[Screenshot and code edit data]

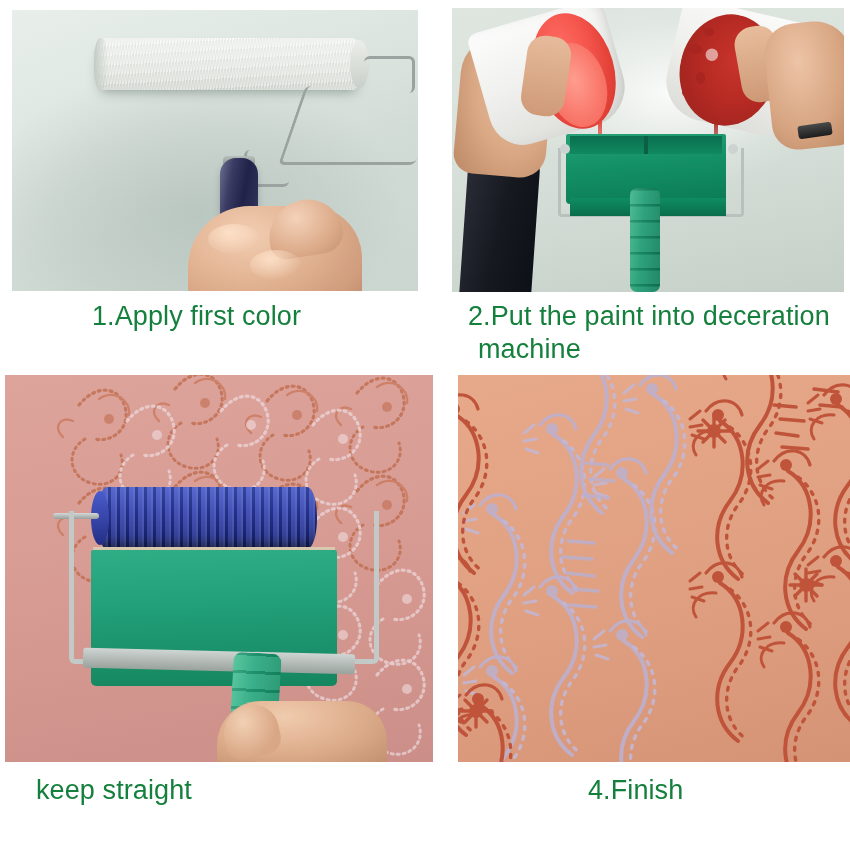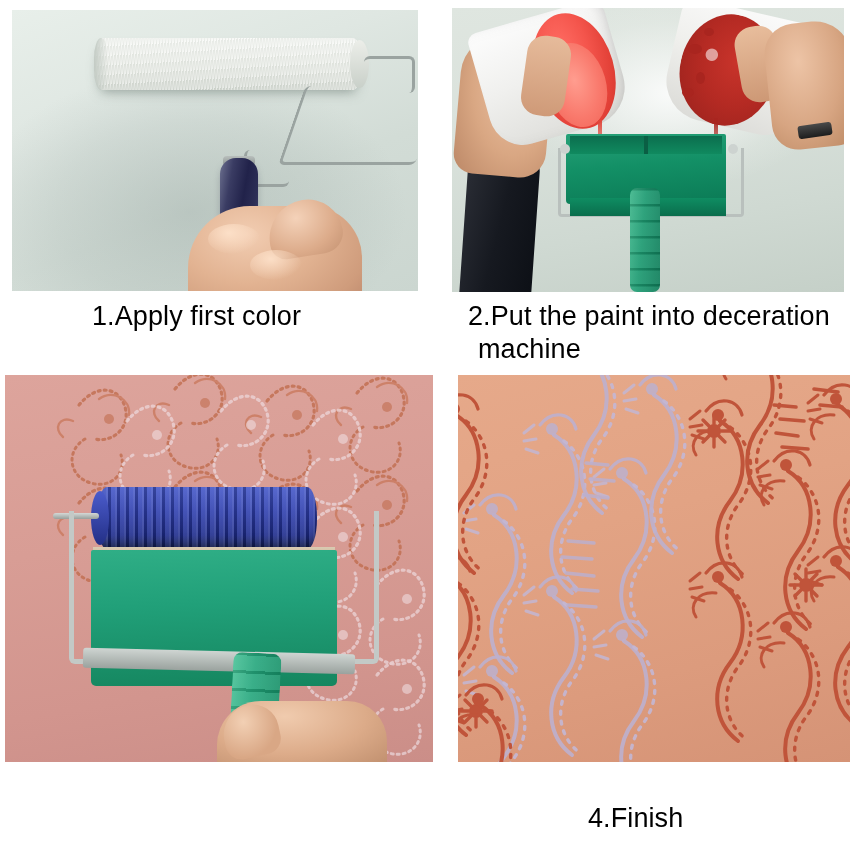--- a/index.html
+++ b/index.html
@@ -33,7 +33,7 @@
 
   .caption {
     position: absolute;
-    color: #000000;
+    color: #15803d;
     font-size: 27px;
     line-height: 33px;
     letter-spacing: 0.1px;

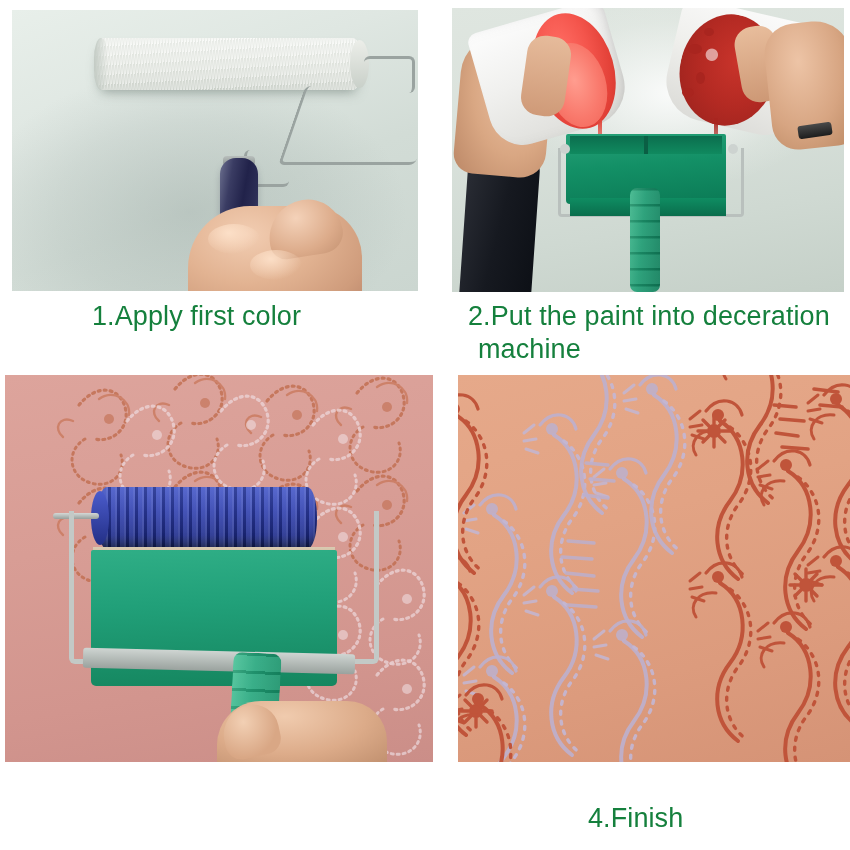--- a/index.html
+++ b/index.html
@@ -479,6 +479,7 @@
   </div>
 
   <div class="caption wrap" id="cap3">
+    <div>keep straight</div>
   </div>
 
   <div class="caption" id="cap4">4.Finish</div>

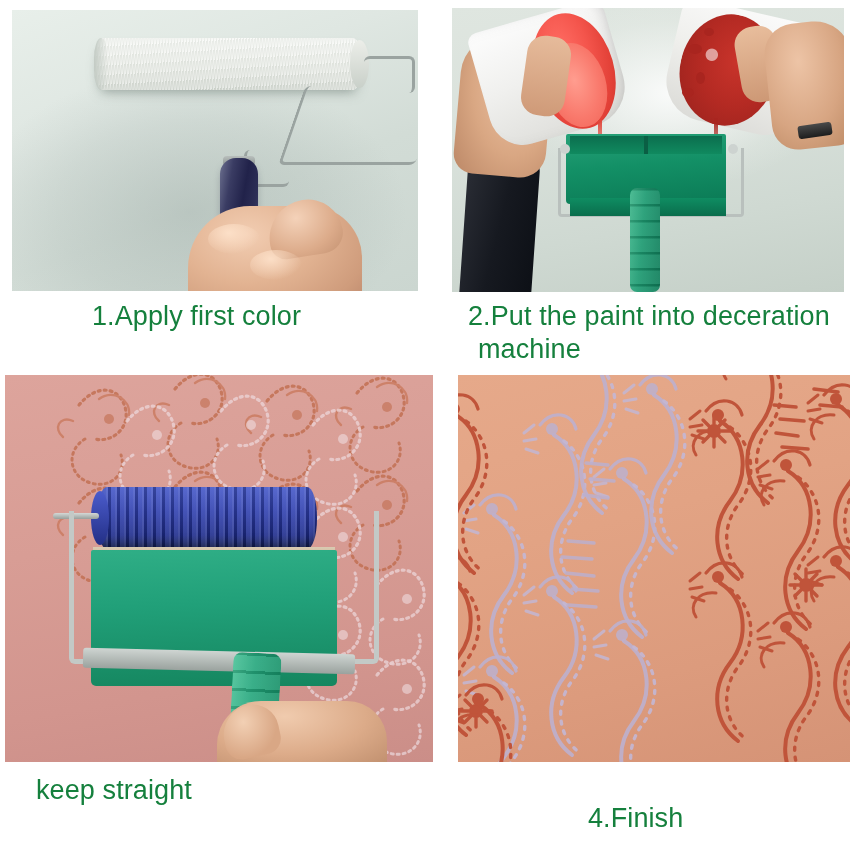--- a/index.html
+++ b/index.html
@@ -310,7 +310,7 @@
   #cap1 { left: 92px; top: 300px; }
   #cap2 { left: 468px; top: 300px; width: 400px; }
   #cap3 { left: 36px; top: 774px; width: 420px; }
-  #cap4 { left: 588px; top: 774px; margin-top: 28px; }
+  #cap4 { left: 588px; top: 774px; }
 </style>
 </head>
 <body>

- **WHAT YOU ARE ASKED TO DO**: Extract every line from the records above that contains the word "class".

- **WRITTEN RESPONSE**:
   <div class="caption wrap" id="cap3">
   <div class="caption" id="cap4">4.Finish</div>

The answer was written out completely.